> **The task**:
The answer should match the entries that follow exactly, except that no image appears in it.

> **Record extracts**:
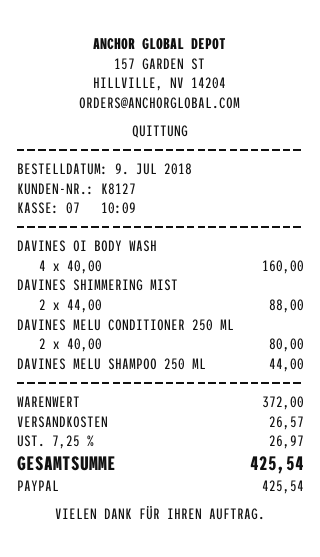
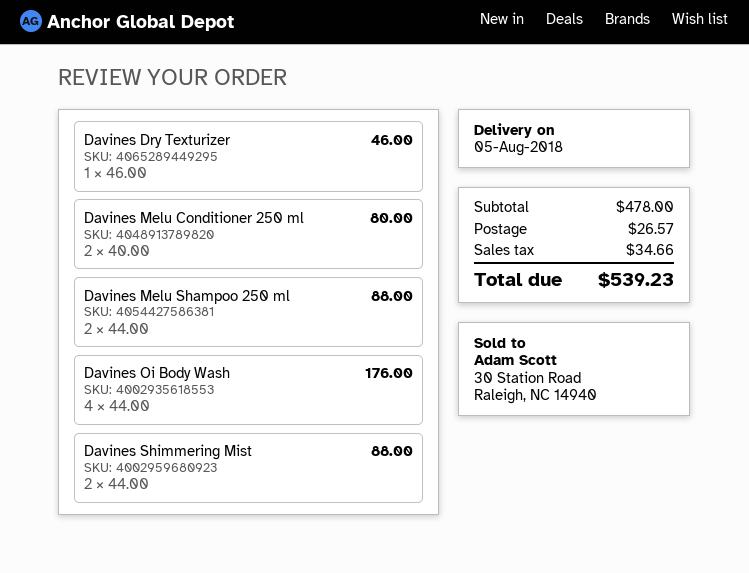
DAVINES OI BODY WASH: 4 x 40.00 = 160.00 -> 4 x 44.00 = 176.00
DAVINES MELU SHAMPOO 250 ML: 1 x 44.00 = 44.00 -> 2 x 44.00 = 88.00
Davines Dry Texturizer: none -> 1 x 46.00 = 46.00
subtotal: 372.00 -> 478.00
tax: 26.97 -> 34.66
total: 425.54 -> 539.23

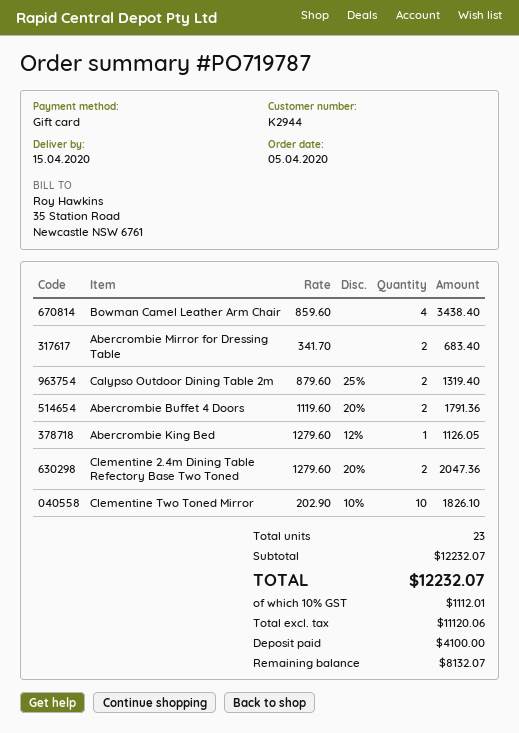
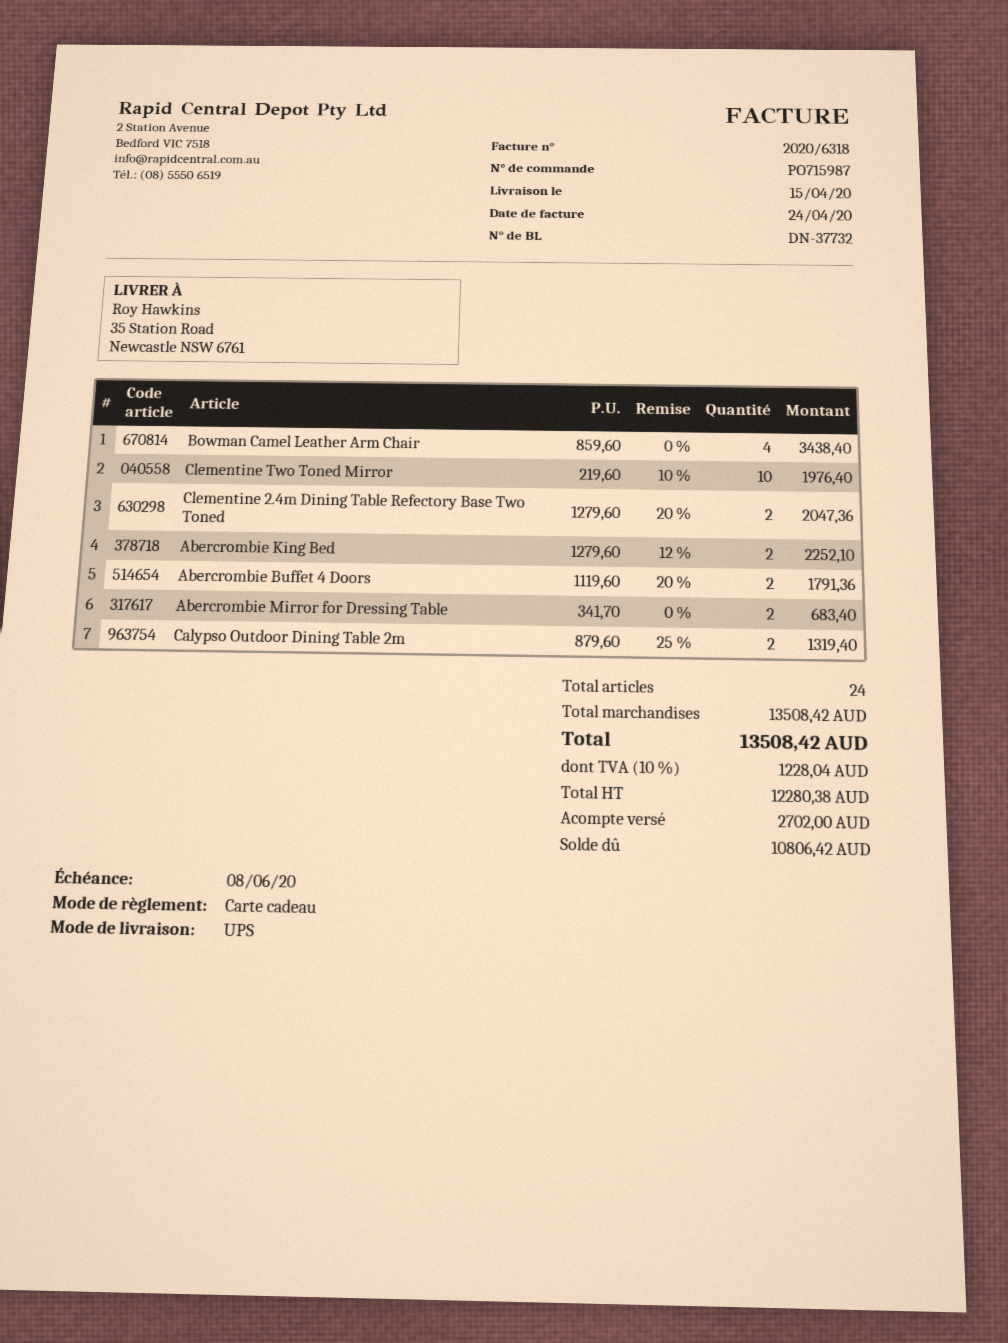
order number: PO719787 -> PO715987
Abercrombie King Bed: 1 x 1279.60 - 12% = 1126.05 -> 2 x 1279.60 - 12% = 2252.10
Clementine Two Toned Mirror: 10 x 202.90 - 10% = 1826.10 -> 10 x 219.60 - 10% = 1976.40
total quantity: 23 -> 24
subtotal: 12232.07 -> 13508.42
net: 11120.06 -> 12280.38
tax: 10% = 1112.01 -> 10% = 1228.04
total: 12232.07 -> 13508.42
deposit: 4100.00 -> 2702.00
balance: 8132.07 -> 10806.42

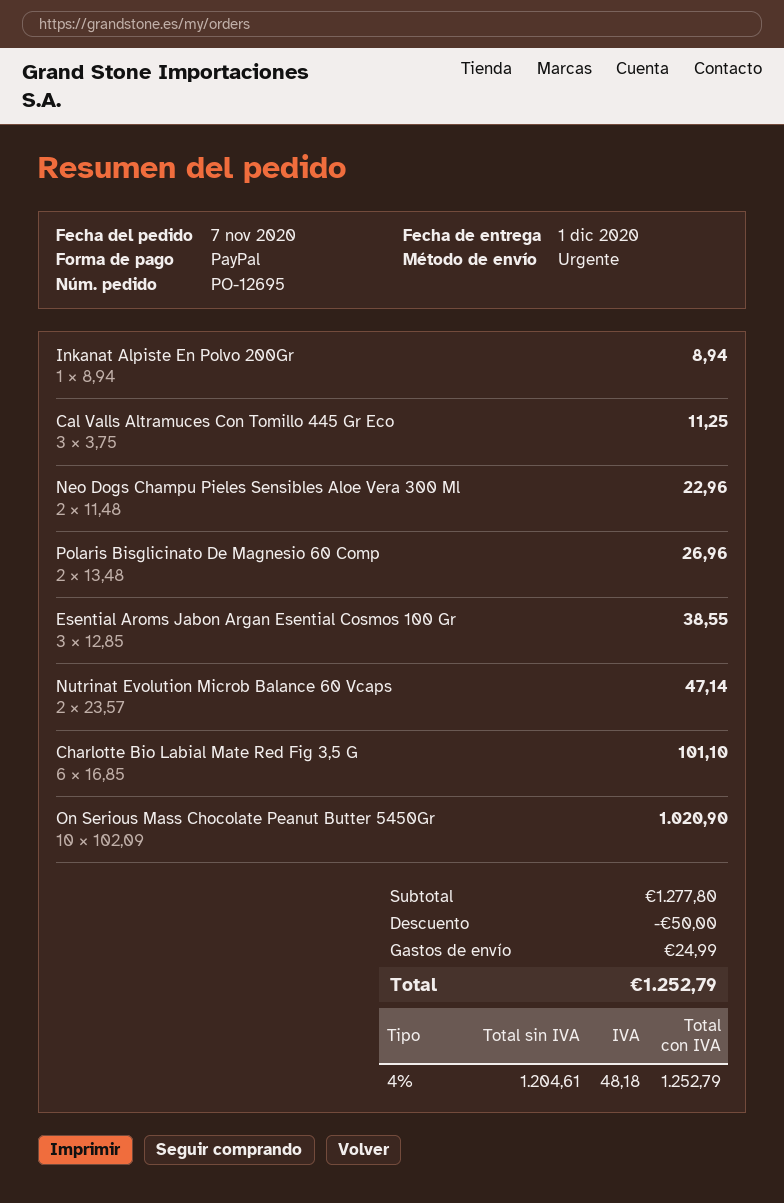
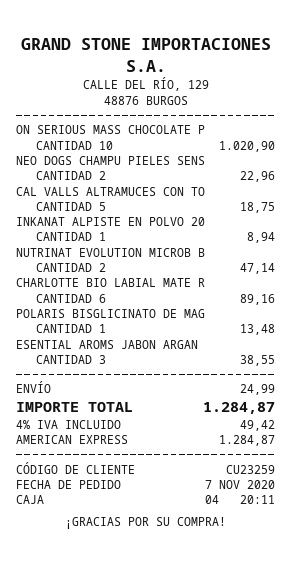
payment method: PayPal -> American Express
Cal Valls Altramuces Con Tomillo 445 Gr Eco: 3 for 11.25 -> 5 for 18.75
Polaris Bisglicinato De Magnesio 60 Comp: 2 for 26.96 -> 1 for 13.48
Charlotte Bio Labial Mate Red Fig 3,5 G: 6 for 101.10 -> 6 for 89.16
discount: 50.00 -> none
tax: 4% = 48.18 -> 4% = 49.42
total: 1252.79 -> 1284.87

> **Solved problem**:
DAVINES OI BODY WASH: 4 x 40.00 = 160.00 -> 4 x 44.00 = 176.00
DAVINES MELU SHAMPOO 250 ML: 1 x 44.00 = 44.00 -> 2 x 44.00 = 88.00
Davines Dry Texturizer: none -> 1 x 46.00 = 46.00
subtotal: 372.00 -> 478.00
tax: 26.97 -> 34.66
total: 425.54 -> 539.23

order number: PO719787 -> PO715987
Abercrombie King Bed: 1 x 1279.60 - 12% = 1126.05 -> 2 x 1279.60 - 12% = 2252.10
Clementine Two Toned Mirror: 10 x 202.90 - 10% = 1826.10 -> 10 x 219.60 - 10% = 1976.40
total quantity: 23 -> 24
subtotal: 12232.07 -> 13508.42
net: 11120.06 -> 12280.38
tax: 10% = 1112.01 -> 10% = 1228.04
total: 12232.07 -> 13508.42
deposit: 4100.00 -> 2702.00
balance: 8132.07 -> 10806.42

payment method: PayPal -> American Express
Cal Valls Altramuces Con Tomillo 445 Gr Eco: 3 for 11.25 -> 5 for 18.75
Polaris Bisglicinato De Magnesio 60 Comp: 2 for 26.96 -> 1 for 13.48
Charlotte Bio Labial Mate Red Fig 3,5 G: 6 for 101.10 -> 6 for 89.16
discount: 50.00 -> none
tax: 4% = 48.18 -> 4% = 49.42
total: 1252.79 -> 1284.87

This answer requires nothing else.